Minor perturbations of thyroid homeostasis and major cardiovascular endpoints—Physiological mechanisms and clinical evidence

Abstract

It is well established that thyroid dysfunction is linked to an increased risk of cardiovascular morbidity and mortality. The pleiotropic action of thyroid hormones strongly impacts the cardiovascular system and affects both the generation of the normal heart rhythm and arrhythmia. A meta-analysis of published evidence suggests a positive association of FT4 concentration with major adverse cardiovascular end points (MACE), but this association only partially extends to TSH. The risk for cardiovascular death is increased in both subclinical hypothyroidism and subclinical thyrotoxicosis. Several published studies found associations of TSH and FT4 concentrations, respectively, with major cardiovascular endpoints. Both reduced and elevated TSH concentrations predict the cardiovascular risk, and this association extends to TSH gradients within the reference range. Likewise, increased FT4 concentrations, but high-normal FT4 within its reference range as well, herald a poor outcome. These observations translate to a monotonic and sensitive effect of FT4 and a U-shaped relationship between TSH and cardiovascular risk. Up to now, the pathophysiological mechanism of this complex pattern of association is poorly understood.

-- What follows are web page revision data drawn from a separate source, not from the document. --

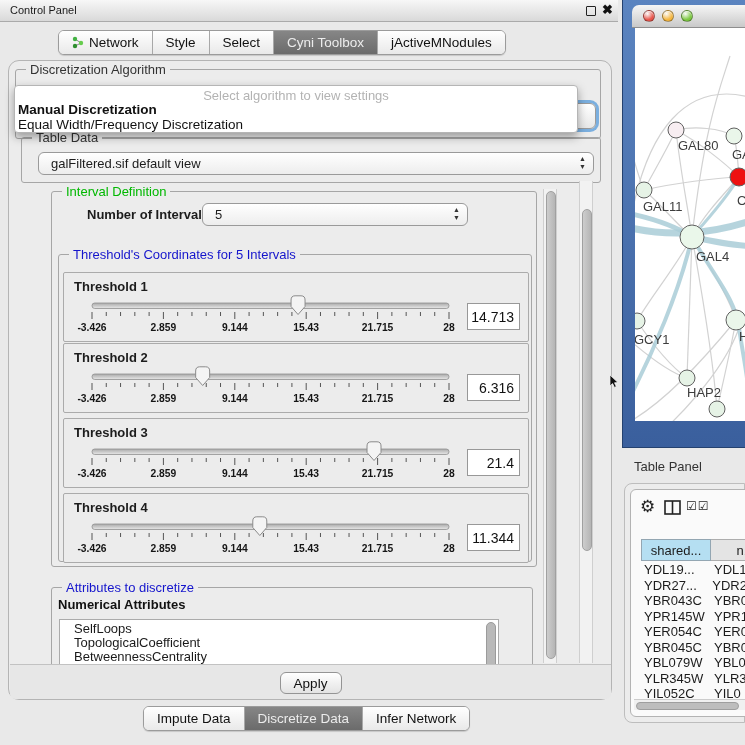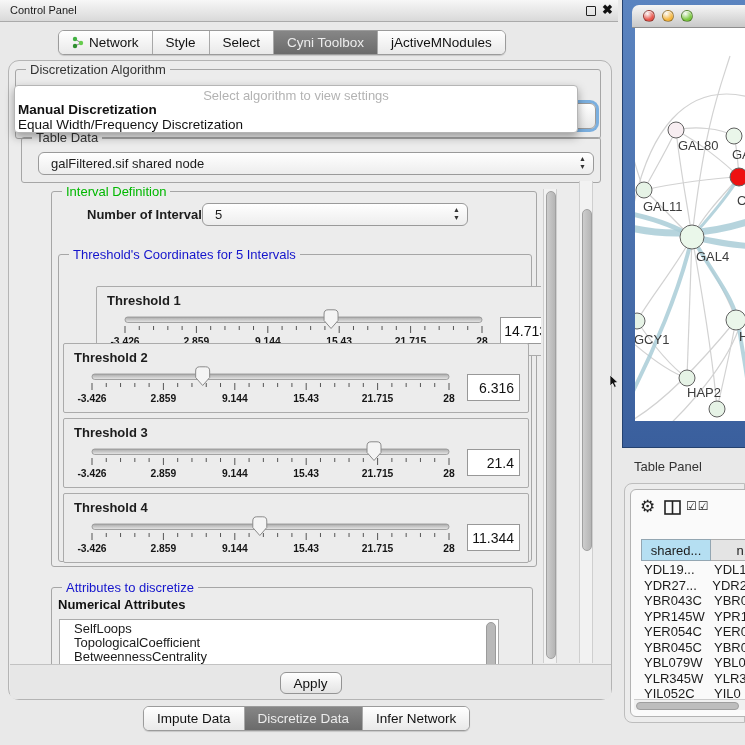--- a/index.html
+++ b/index.html
@@ -153,21 +153,21 @@
 
   <div class="frame">
     <div class="group algo-group">
       <span class="gtitle dark">Discretization Algorithm</span>
       <div class="algo-combo"></div>
     </div>
 
     <div class="group table-data-group">
       <span class="gtitle dark">Table Data</span>
       <div class="combo td-combo">
-        <span>galFiltered.sif shared node</span>
+        <span>galFiltered.sif default view</span>
         <span class="spin">
             <span>▲</span>
             <span>▼</span>
           </span>
       </div>
     </div>
 
     <div class="settings">
       <div class="group interval-group">
         <span class="gtitle green">Interval Definition</span>
@@ -175,21 +175,21 @@
         <div class="combo num-combo">
           <span>5</span>
           <span class="spin">
               <span>▲</span>
               <span>▼</span>
             </span>
         </div>
         <div class="group thres-group">
           <span class="gtitle blue">Threshold's Coordinates for 5 Intervals</span>
           <div id="thresholds">
-              <div class="th-box" style="top: 18px; margin-left: 33px;">
+              <div class="th-box" style="top: 4px;">
                 <div class="th-label">Threshold 1</div>
                 <div class="th-slider"><svg width="466" height="44" viewBox="0 0 466 44" font-family="Liberation Sans, sans-serif">
                     <defs>
                       <linearGradient id="tg0" x1="0" y1="0" x2="0" y2="1">
                         <stop offset="0" stop-color="#a9a9a9"></stop>
                         <stop offset="1" stop-color="#e8e8e8"></stop>
                       </linearGradient>
                     </defs>
                     <rect x="28" y="8" width="357" height="5.5" rx="2.7" fill="url(#tg0)" stroke="#8f8f8f" stroke-width="0.8"></rect>
                     <line x1="28" y1="17" x2="28" y2="24" stroke="#555" stroke-width="1"></line>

Integrating the available evidence suggests a dual etiology of elevated FT4 concentration, comprising both ensuing primary hypothyroidism and a raised set point of thyroid function, e. g. in the context of psychiatric disease, chronic stress and type 2 allostatic load. Addressing the association between thyroid homeostasis and cardiovascular diseases from a systems perspective could pave the way to new directions of research and a more personalized approach to the treatment of patients with cardiovascular risk.